[Start of section]

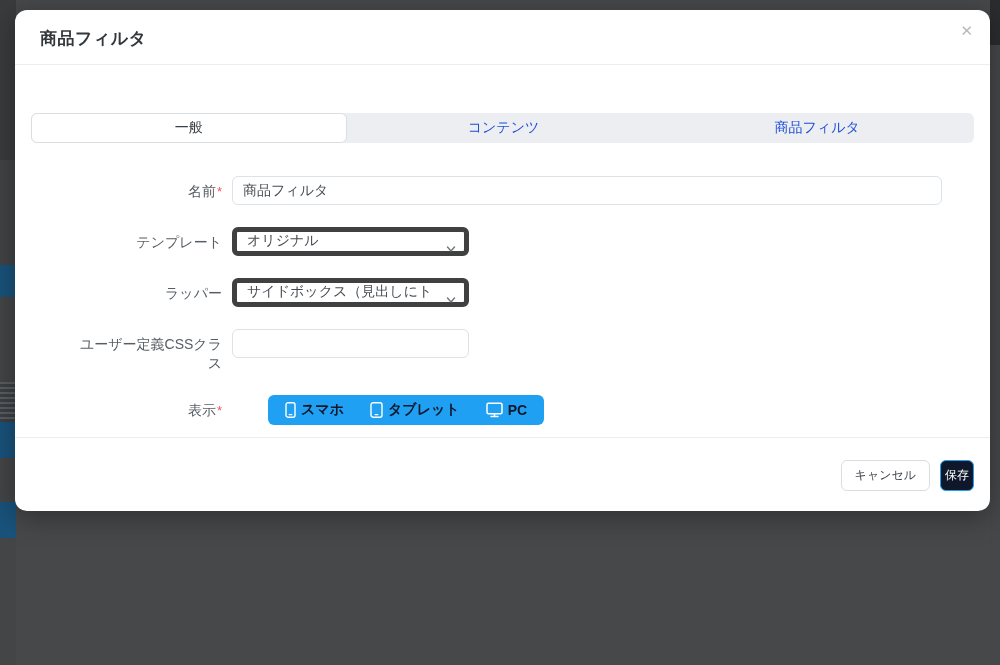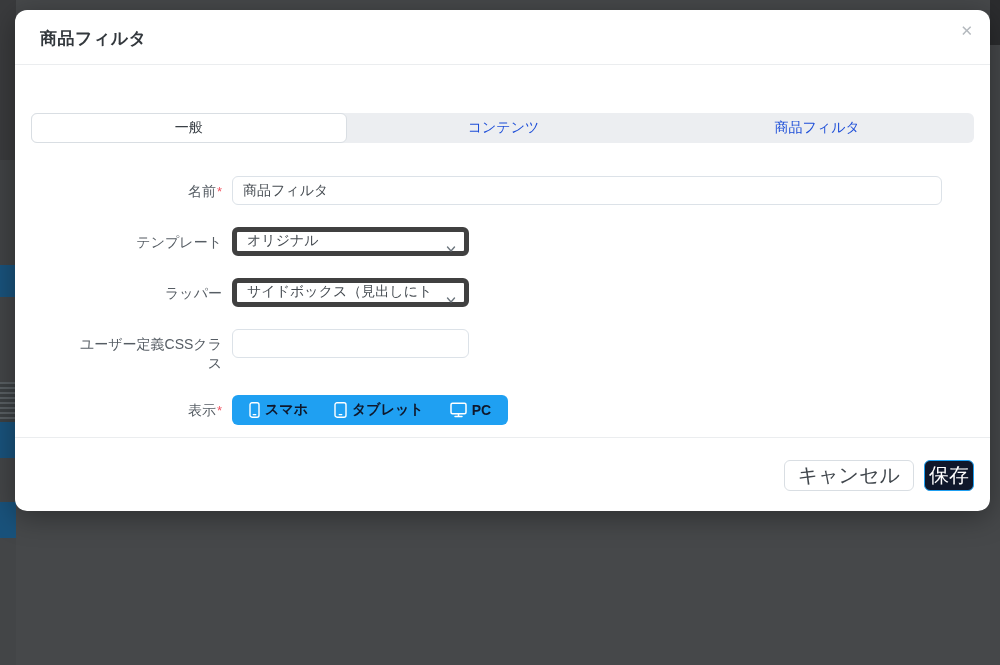--- a/index.html
+++ b/index.html
@@ -76,7 +76,7 @@
   .short { width:237px; }
 
   
-  .frow-display { margin-top:10px; }
+  .frow-display { margin-top:10px;gap:36px; }
   .toggle-group {
     display:inline-flex; background:#1fa0f2; border-radius:6px;
     height:30px; align-items:center; padding:0 4px;

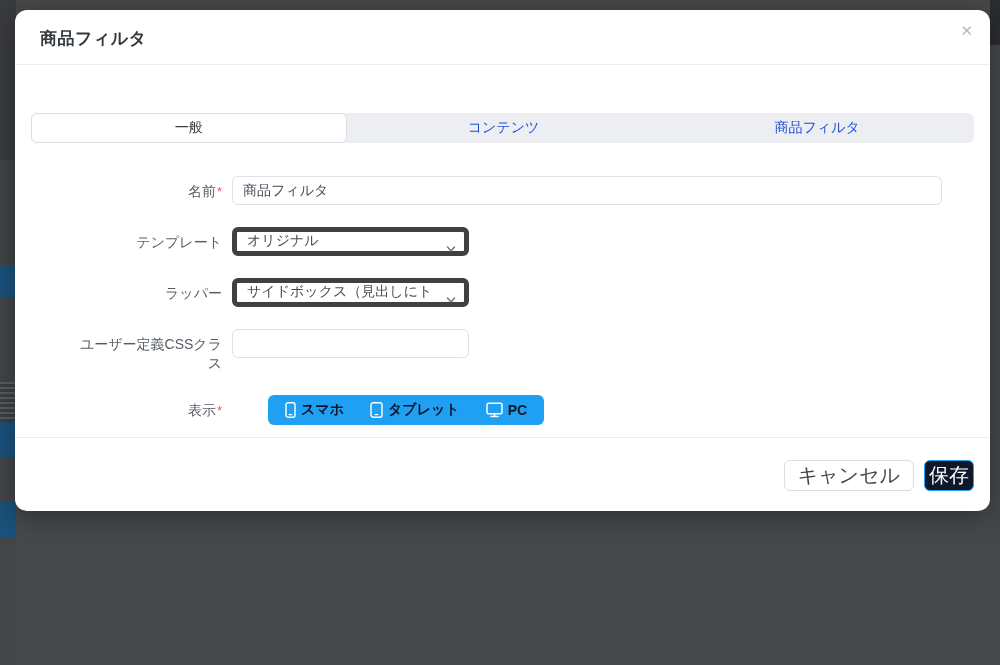--- a/index.html
+++ b/index.html
@@ -94,7 +94,7 @@
     padding:22px 16px 20px 16px;
     display:flex; justify-content:flex-end; gap:10px;
   }
-  .btn { height:31px; border-radius:6px; font-size:20px; font-family:inherit; cursor:pointer; display:flex; align-items:center; }
+  .btn { height:31px; border-radius:6px; font-size:12px; font-family:inherit; cursor:pointer; display:flex; align-items:center; }
   .btn-cancel { background:#ffffff; border:1px solid #d9dee3; color:#41474d; padding:0 13px; }
   .btn-save { background:#0f172a; border:1px solid #1fa0f2; color:#ffffff; padding:0 4px; }
 </style>

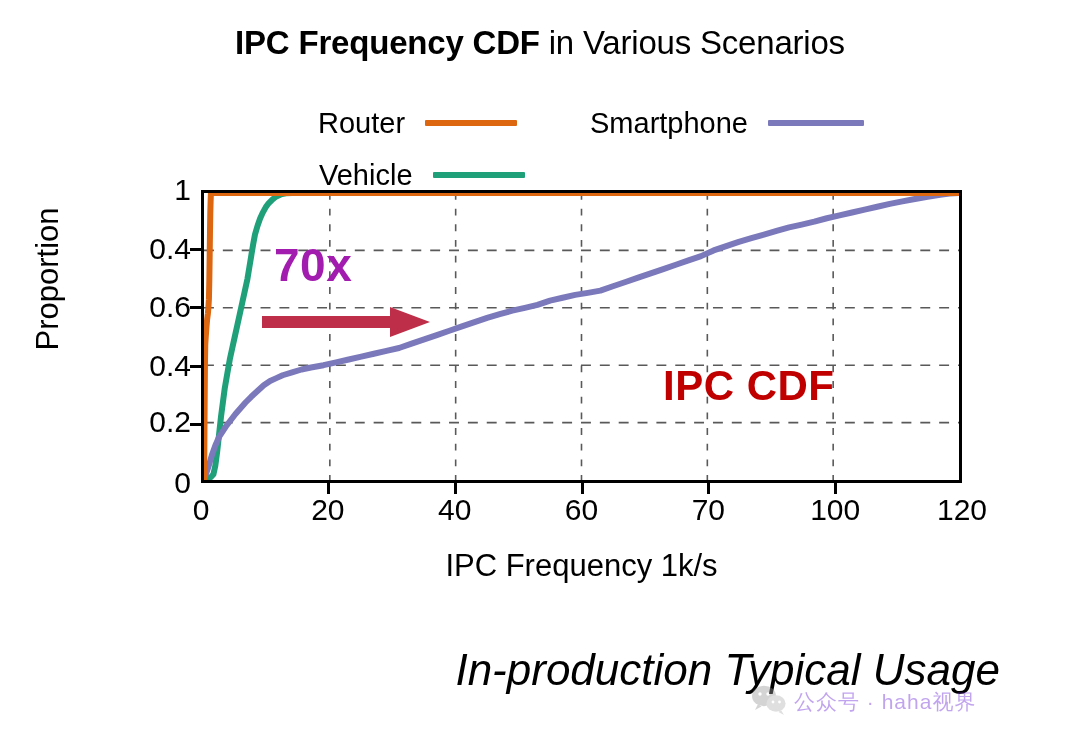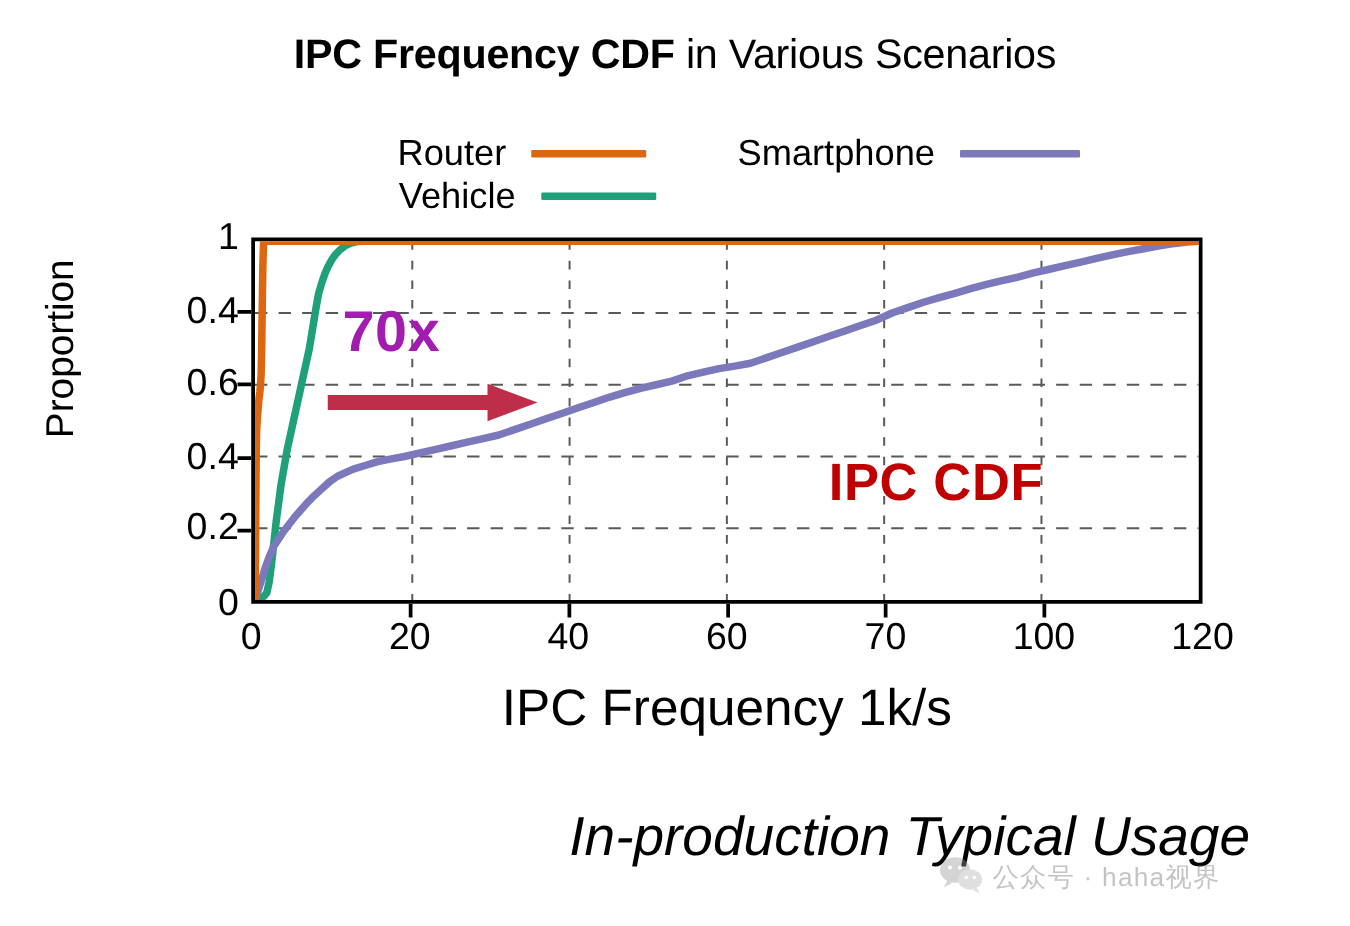--- a/index.html
+++ b/index.html
@@ -57,7 +57,7 @@
     border-radius: 1px;
   }
   #legend-router     { top: 2px;  left: 0px; }
-  #legend-vehicle    { top: 36px; left: 1px; }
+  #legend-vehicle    { top: 54px; left: 1px; }
   #legend-smartphone { top: 2px;  left: 272px; }
   #legend-smartphone .legend-swatch { width: 96px; }
 

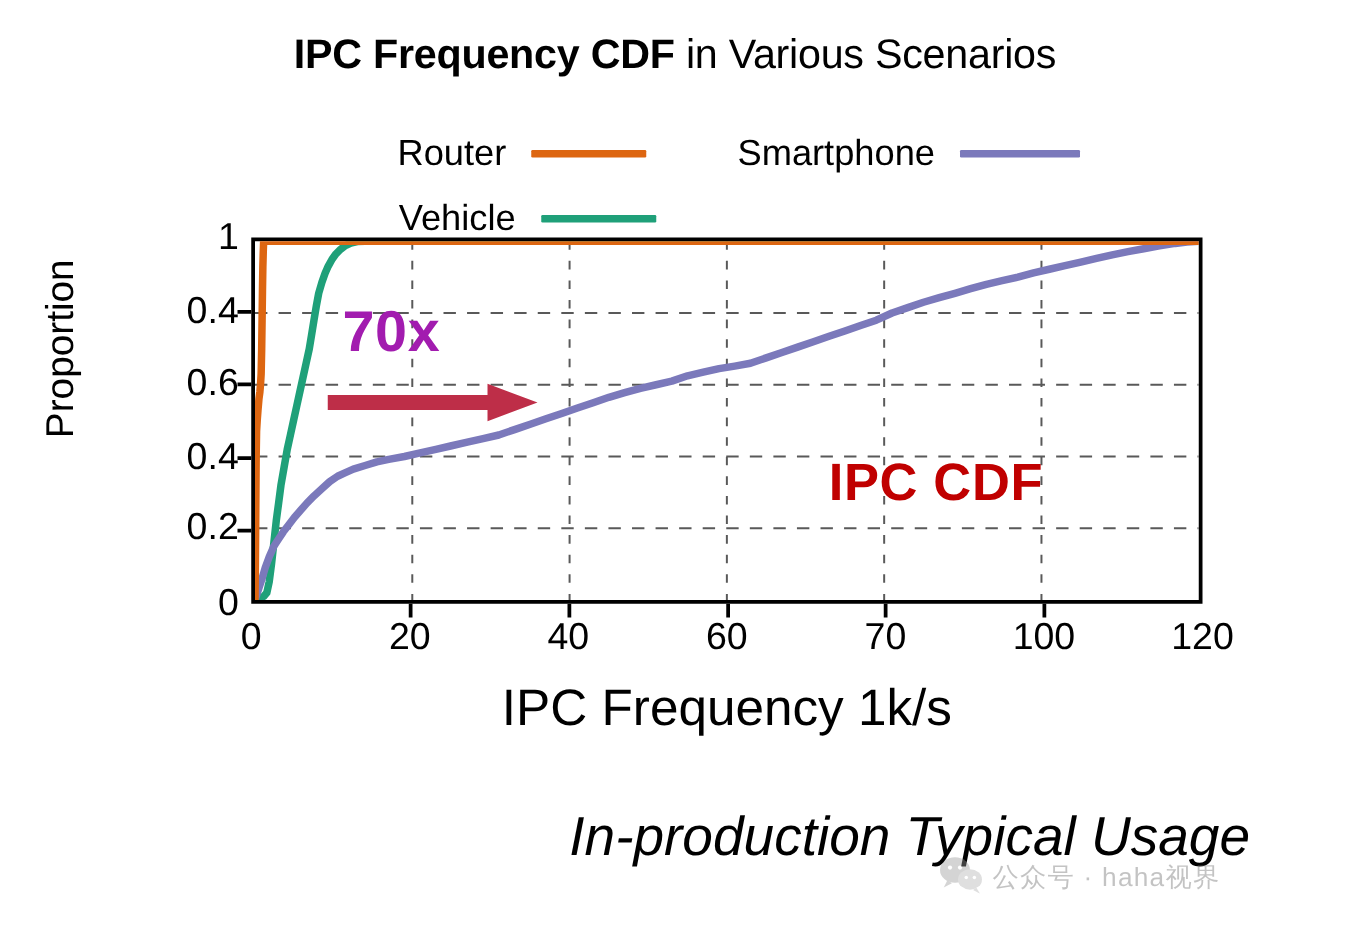--- a/index.html
+++ b/index.html
@@ -164,7 +164,7 @@
     top: 548px;
     width: 761px;
     text-align: center;
-    font-size: 41px;
+    font-size: 31px;
     line-height: 36px;
     white-space: nowrap;
   }

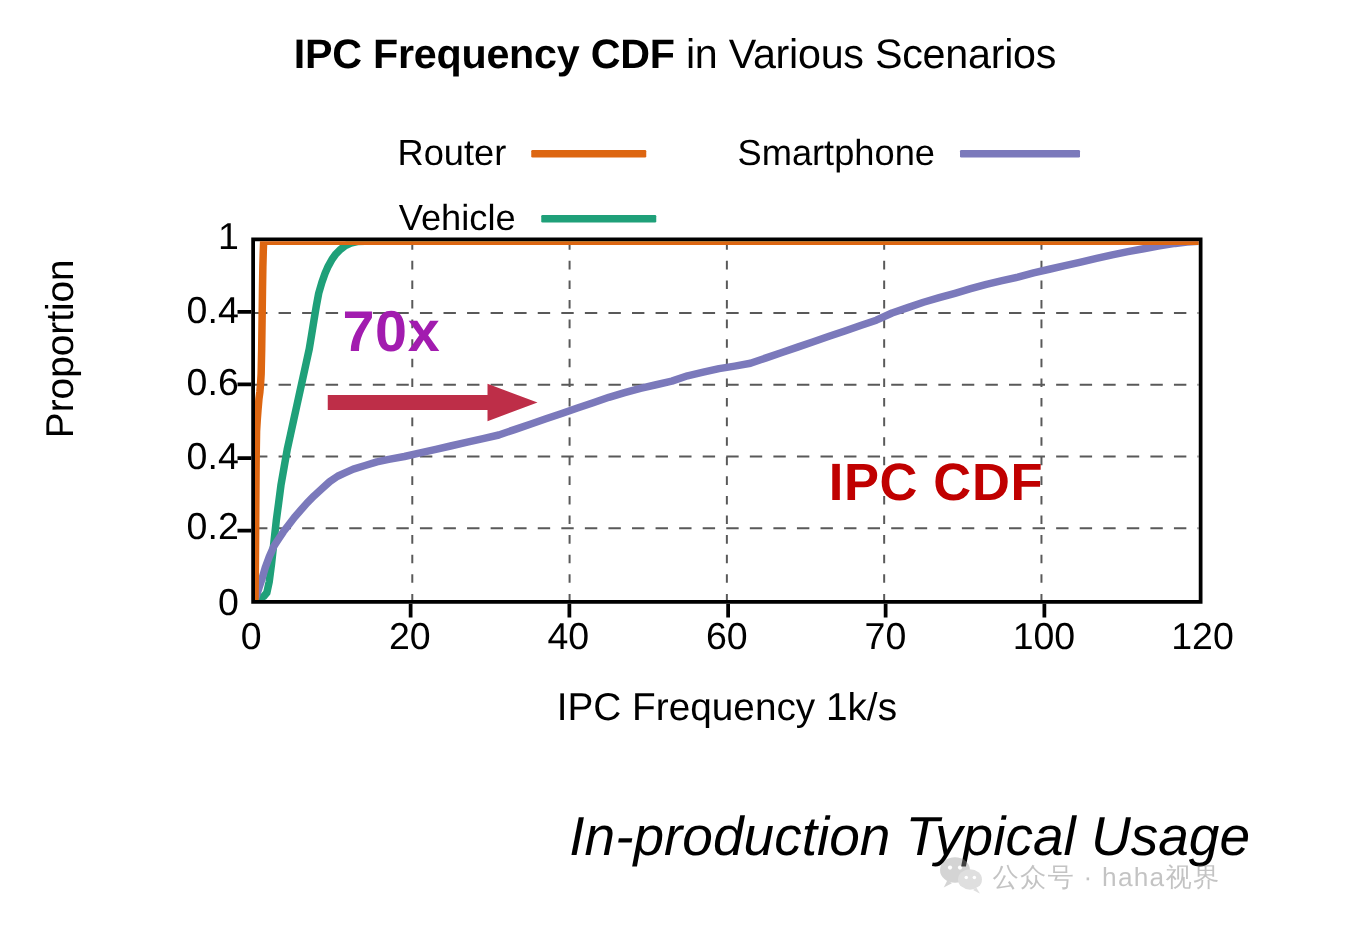--- a/index.html
+++ b/index.html
@@ -221,7 +221,7 @@
     display: flex;
     align-items: center;
     opacity: 0.42;
-    color: #737373;
+    color: #6d28d9;
     white-space: nowrap;
   }
   #watermark .wm-text {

[End of section]

What the exercise asks => Copy every record exactly, without the pictures.

Output for this exercise =>
--- a/index.html
+++ b/index.html
@@ -76,7 +76,7 @@
   .short { width:237px; }
 
   
-  .frow-display { margin-top:10px; }
+  .frow-display { margin-top:10px;gap:36px; }
   .toggle-group {
     display:inline-flex; background:#1fa0f2; border-radius:6px;
     height:30px; align-items:center; padding:0 4px;

--- a/index.html
+++ b/index.html
@@ -94,7 +94,7 @@
     padding:22px 16px 20px 16px;
     display:flex; justify-content:flex-end; gap:10px;
   }
-  .btn { height:31px; border-radius:6px; font-size:20px; font-family:inherit; cursor:pointer; display:flex; align-items:center; }
+  .btn { height:31px; border-radius:6px; font-size:12px; font-family:inherit; cursor:pointer; display:flex; align-items:center; }
   .btn-cancel { background:#ffffff; border:1px solid #d9dee3; color:#41474d; padding:0 13px; }
   .btn-save { background:#0f172a; border:1px solid #1fa0f2; color:#ffffff; padding:0 4px; }
 </style>

--- a/index.html
+++ b/index.html
@@ -57,7 +57,7 @@
     border-radius: 1px;
   }
   #legend-router     { top: 2px;  left: 0px; }
-  #legend-vehicle    { top: 36px; left: 1px; }
+  #legend-vehicle    { top: 54px; left: 1px; }
   #legend-smartphone { top: 2px;  left: 272px; }
   #legend-smartphone .legend-swatch { width: 96px; }
 

--- a/index.html
+++ b/index.html
@@ -164,7 +164,7 @@
     top: 548px;
     width: 761px;
     text-align: center;
-    font-size: 41px;
+    font-size: 31px;
     line-height: 36px;
     white-space: nowrap;
   }

--- a/index.html
+++ b/index.html
@@ -221,7 +221,7 @@
     display: flex;
     align-items: center;
     opacity: 0.42;
-    color: #737373;
+    color: #6d28d9;
     white-space: nowrap;
   }
   #watermark .wm-text {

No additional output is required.